**Supplied material**.
☆ ☆ ☆ ☆
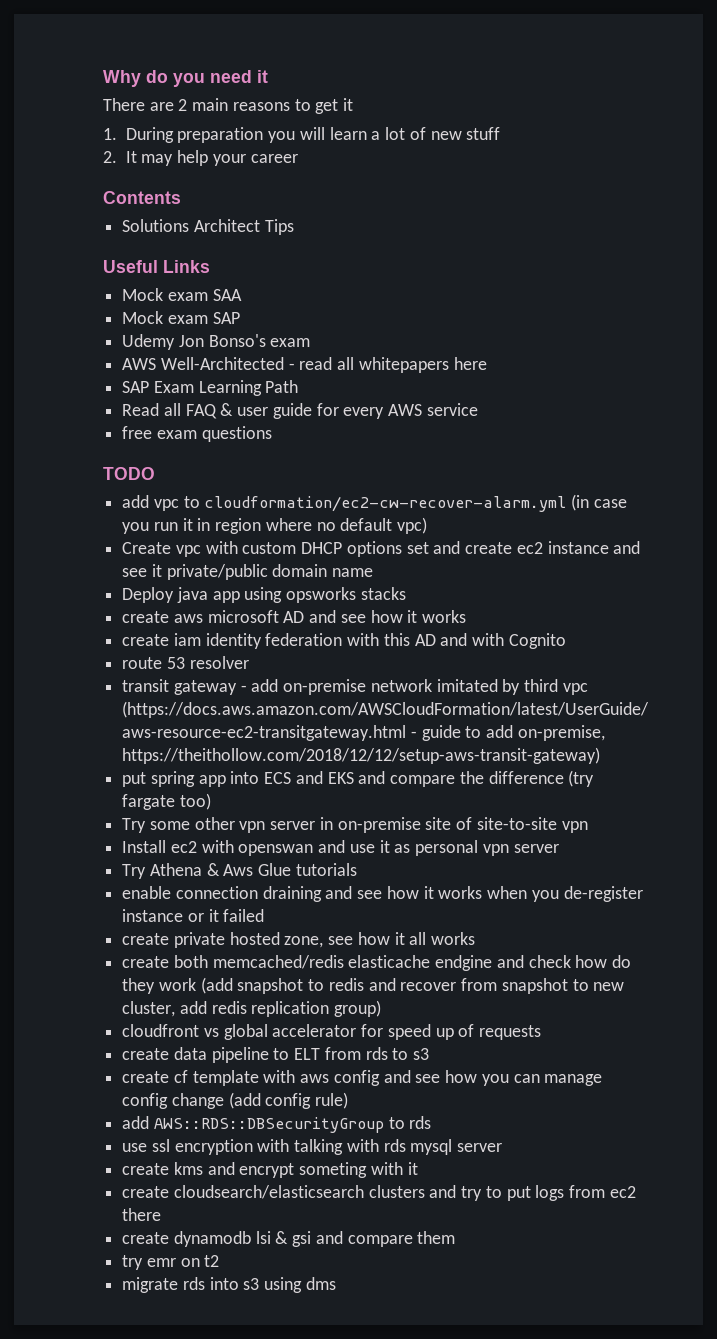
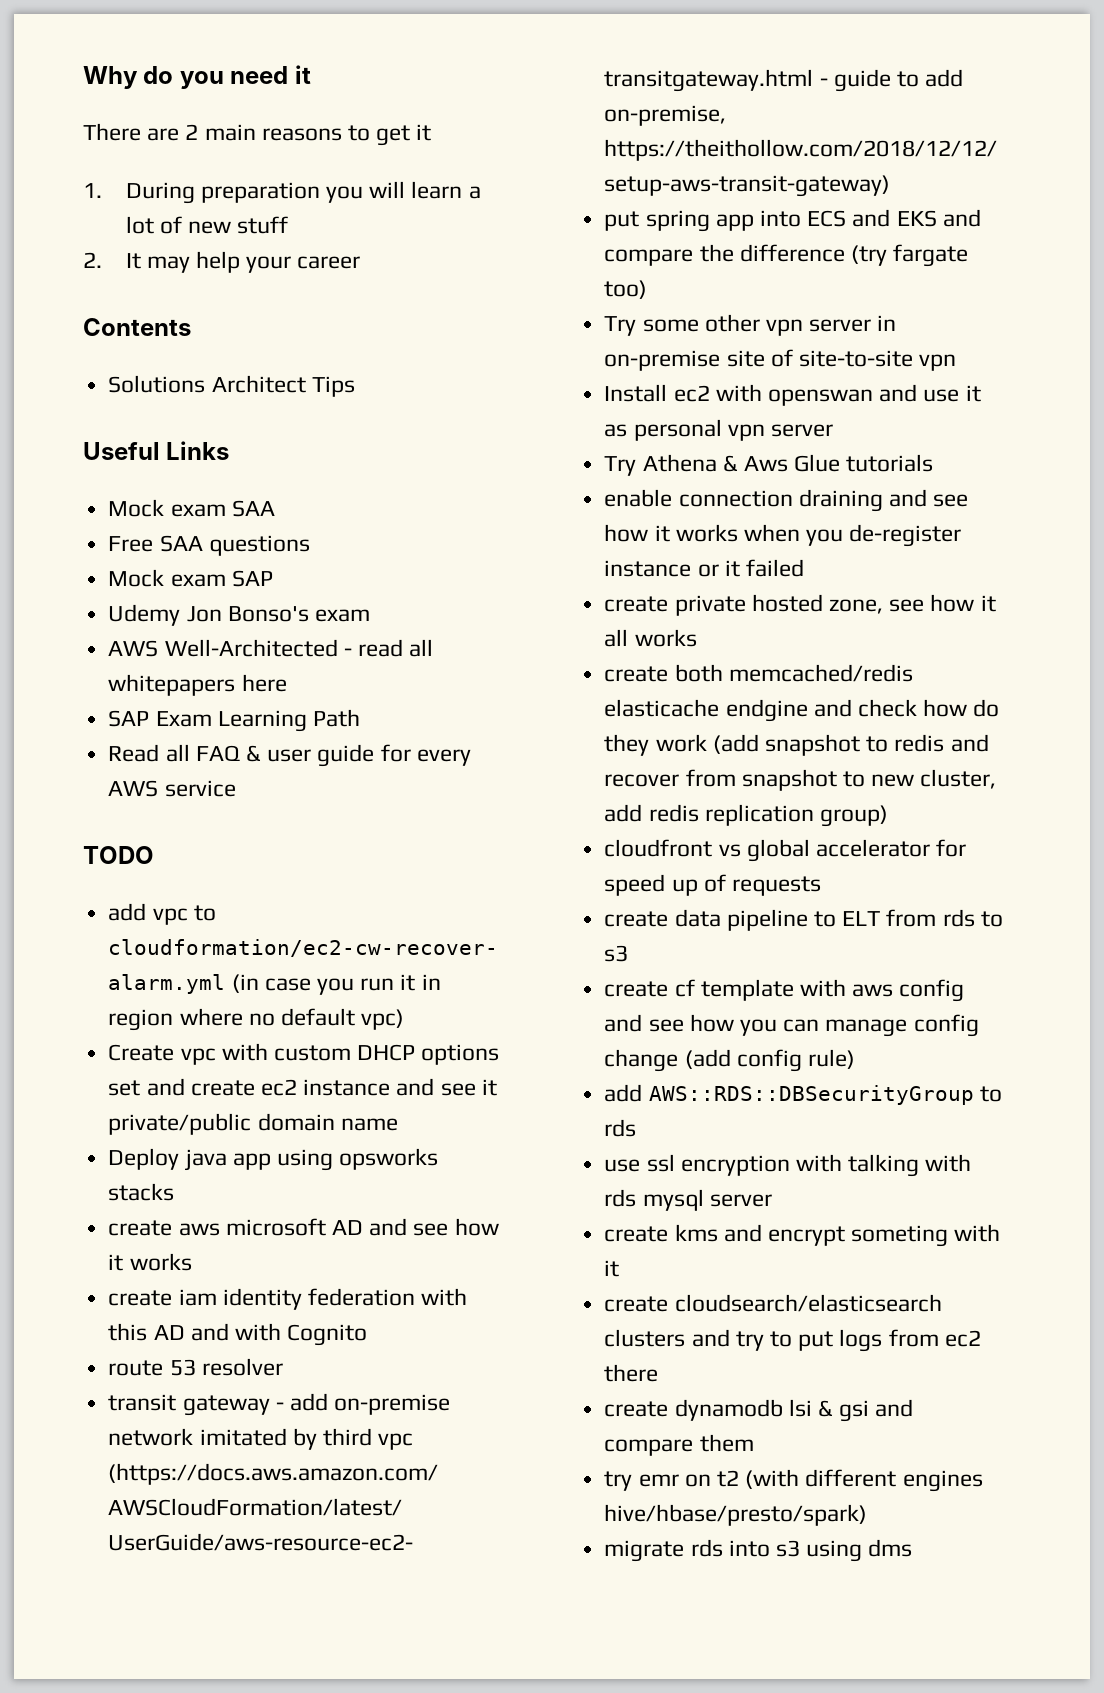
(242, 295) none -> [108,535,310,556] // Free SAA questions
[122,426,272,442] // free exam questions -> (236, 788) none
(220, 1261) none -> [745,1469,983,1492] [604,1504,868,1526] (with different engines hive/hbase/presto/spark)

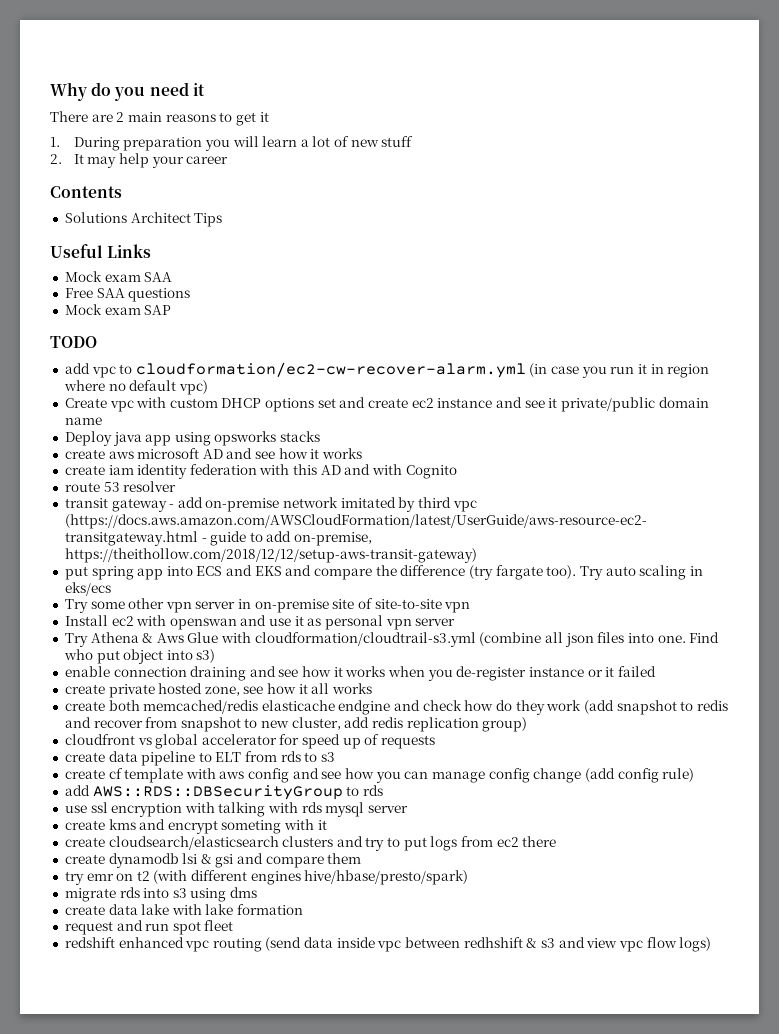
[108,604,370,626] [108,639,434,657] [108,674,287,696] [108,709,360,732] [108,744,471,767] [108,780,236,797] // Udemy Jon Bonso's exam // AWS Well-Architected - read all whitepapers here // SAP Exam Learning Path // Read all FAQ & user guide for every AWS service -> (172, 310) none
[604,280,648,299] too) -> [546,565,703,580] [64,582,111,596] too). Try auto scaling in eks/ecs
[846,454,934,472] tutorials -> [221,632,720,647] [63,649,216,664] with cloudformation/cloudtrail-s3.yml (combine all json files into one. Find who put object into s3)
(913, 1548) none -> [64,904,304,915] [64,920,234,935] [64,937,712,952] // create data lake with lake formation // request and run spot fleet // redshift enhanced vpc routing (send data inside vpc between redhshift & s3 and view vpc flow logs)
☆ ☆ ☆ ☆
**Assignment**.
Everything from the line with "[604,280,648,299] too) ->" through the last line of the data above, please return word for word, and no other line.

**Output of the exercise**.
[604,280,648,299] too) -> [546,565,703,580] [64,582,111,596] too). Try auto scaling in eks/ecs
[846,454,934,472] tutorials -> [221,632,720,647] [63,649,216,664] with cloudformation/cloudtrail-s3.yml (combine all json files into one. Find who put object into s3)
(913, 1548) none -> [64,904,304,915] [64,920,234,935] [64,937,712,952] // create data lake with lake formation // request and run spot fleet // redshift enhanced vpc routing (send data inside vpc between redhshift & s3 and view vpc flow logs)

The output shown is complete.